IMAGINATION – Body Talk (#6)
Up next, a riveting interview with pop’s Mr Personality Bill Wyman. “I was on the first one, I might as well be on this one,” he grins while showing little sign of pleasure or even basic metabolic function. He should be happy, having somehow avoided being tarred with the Yewtree brush despite his well publicised relationship with Mandy Smith, although her sordid tales of underage carnal adventures with Wyman are less of a stain on her character than her atrocious cover of the Human League’s Don’t You Want Me in 1989. That’s all in the future though, and once Jimmy has reminded Bill of how he looked back in 1964 (not much different, in all honesty) it’s back to the present for the middle section of the chart. Up next, oh dear, Imagination are back for a third crack at Body Talk, now apparently set in some kind of harem with the members of the band and their attendant female consorts all dressed appropriately. Well, not particularly appropriately, or even strictly “dressed” in some cases, but you see what I mean. Body Talk would peak at number 4 next week after a remarkable ten week climb up the chart.
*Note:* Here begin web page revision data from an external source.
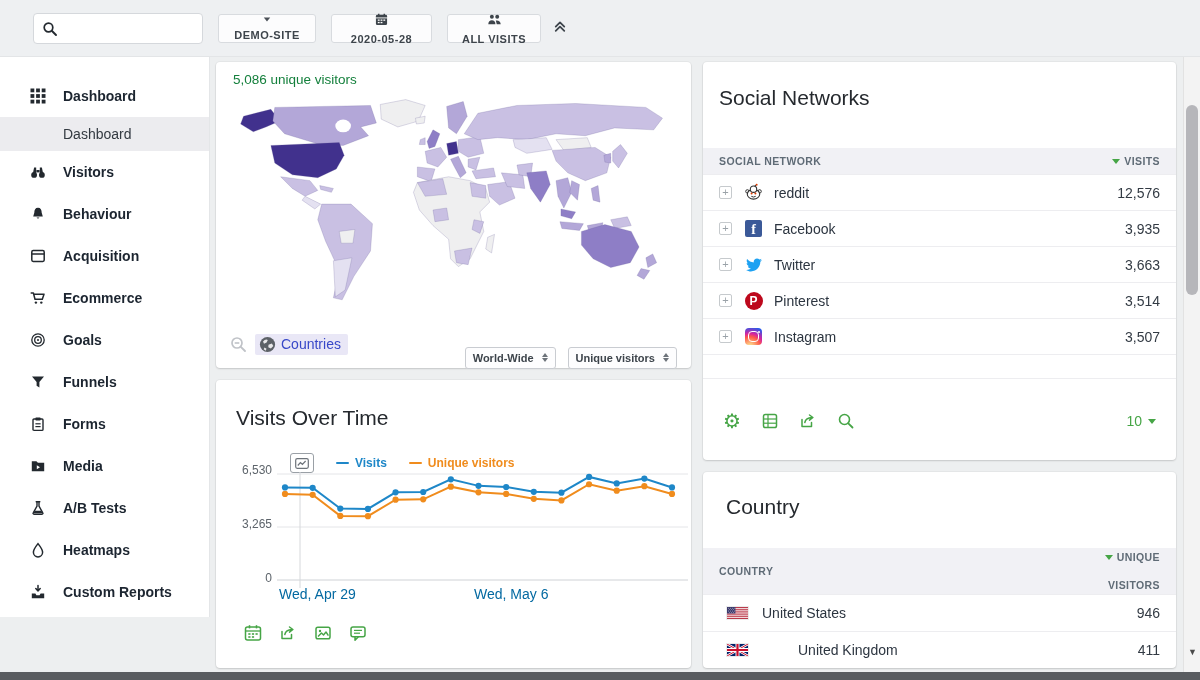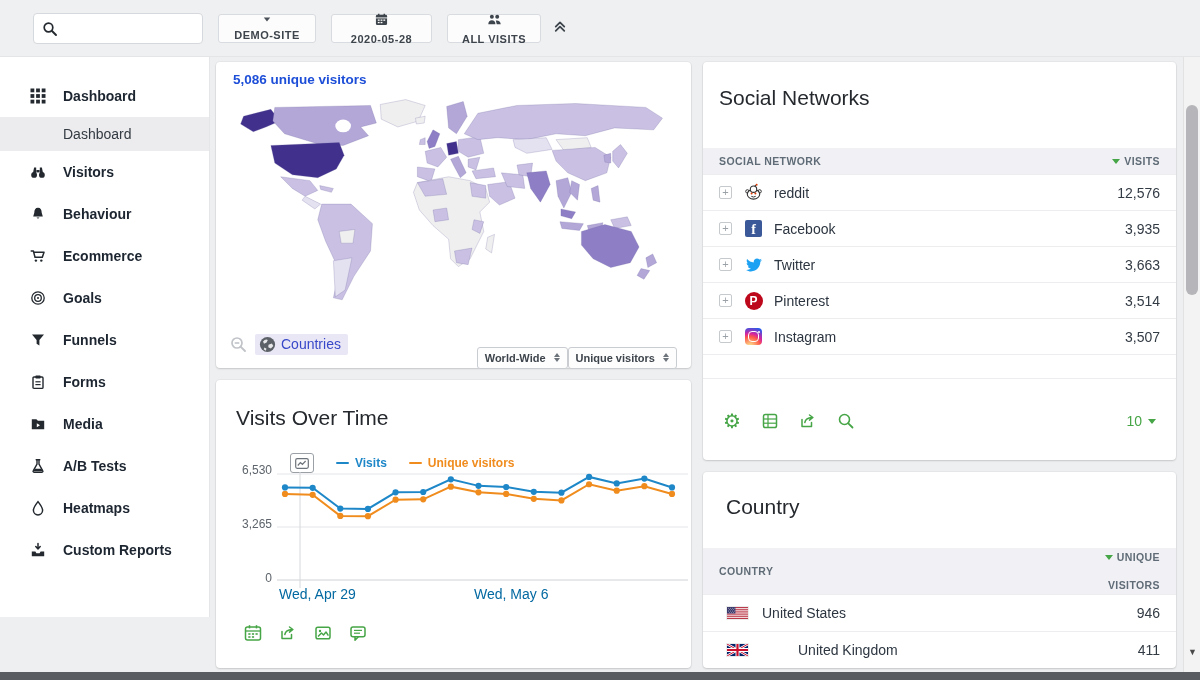"5,086 unique visitors" .map-title { color: #1d4ed8 -> #15803d; font-weight: 700 -> 400 }
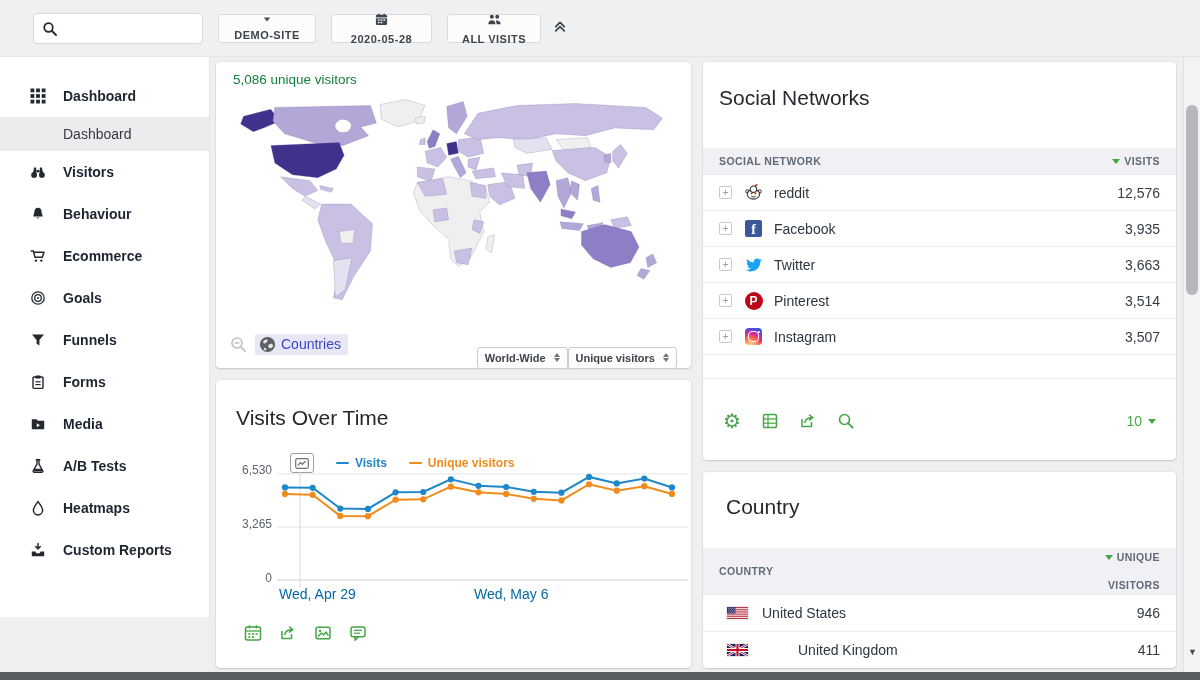"Acquisition" div.side-item { html: none -> <div> <span> <svg> <rect></rect> <line></line> </svg> </span> <span>Acquisition</span> </div> }
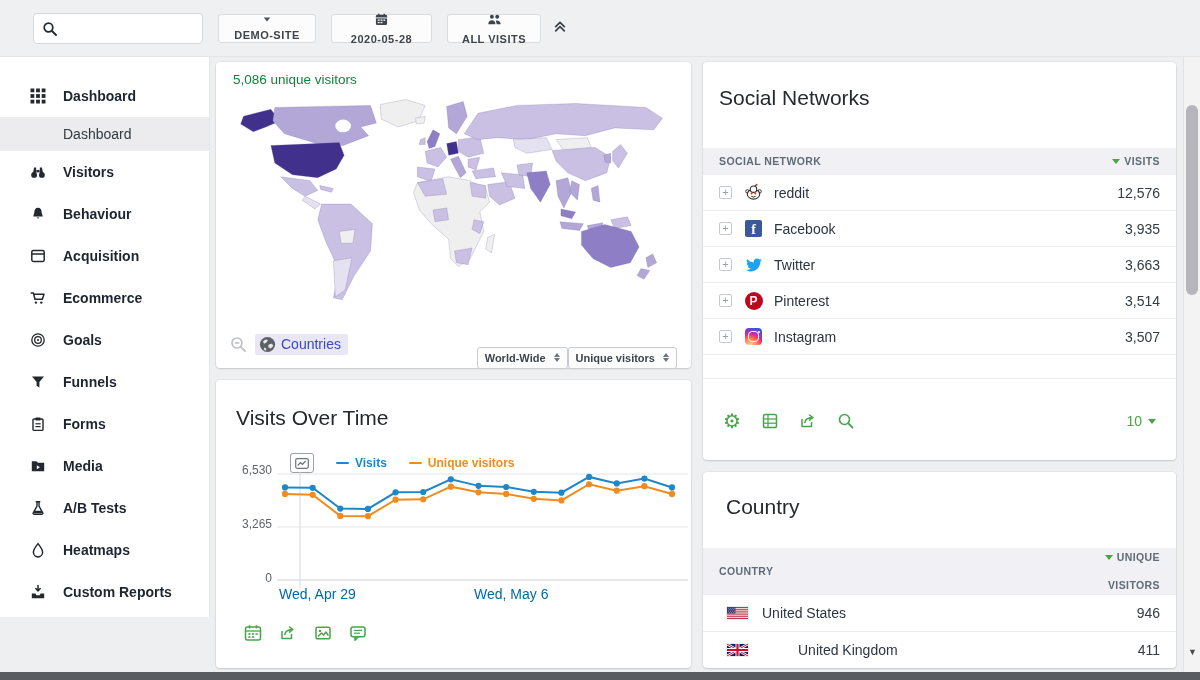"World-Wide" .map-selects { gap: 0 -> 12px }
THE SPECIALS – Ghost Town (#1)
A final look back at the past now as Alan “Fluff” Freeman stands beside that board with the week’s top twenty on it, as seen in that photo of Savile from the first TOTP. It’s a very odd chart, with the Beatles’ I Want To Hold Your Hand at number 1 and four other Fabs records in the top twenty including their Twist and Shout EP and even the album With The Beatles at number 14, alongside such luminaries as Kathy Kirby, Los Indios Tabajaras and The Singing Nun. “That was in the past,” Fluff reminds us, “but now let’s go along to the future!” On with the countup from 10 to 2, pausing for a brief interview with Adam Ant in, let’s be honest, a see-through shirt. He confirms to Savile that he “might have” seen the first TOTP before introducing the Specials who are all together in the TOTP studio for the very last time, having famously acrimoniously broken up in the dressing room. Whether this happened before or after the show is unclear, but for once even Terry Hall is having trouble keeping a straight face which suggests that the deed has already been done and a weight has been lifted off the collective shoulders of those who would soon splinter into the Fun Boy Three. That messy business dealt with, it just remains for Jimmy to hand out TOTP logo-shaped trinkets as souvenirs to his co-hosts while another cake with dozens of candles on it poses a fire hazard in front of them. What happened to the one the McCartneys gave them is anyone’s guess. We play out with Stars on 45 2, an ABBA medley to complement Star Sound’s recent Beatles medley, and hope that Savile will be gone by the 1000th edition in 1983. Spoiler alert: of course he won’t.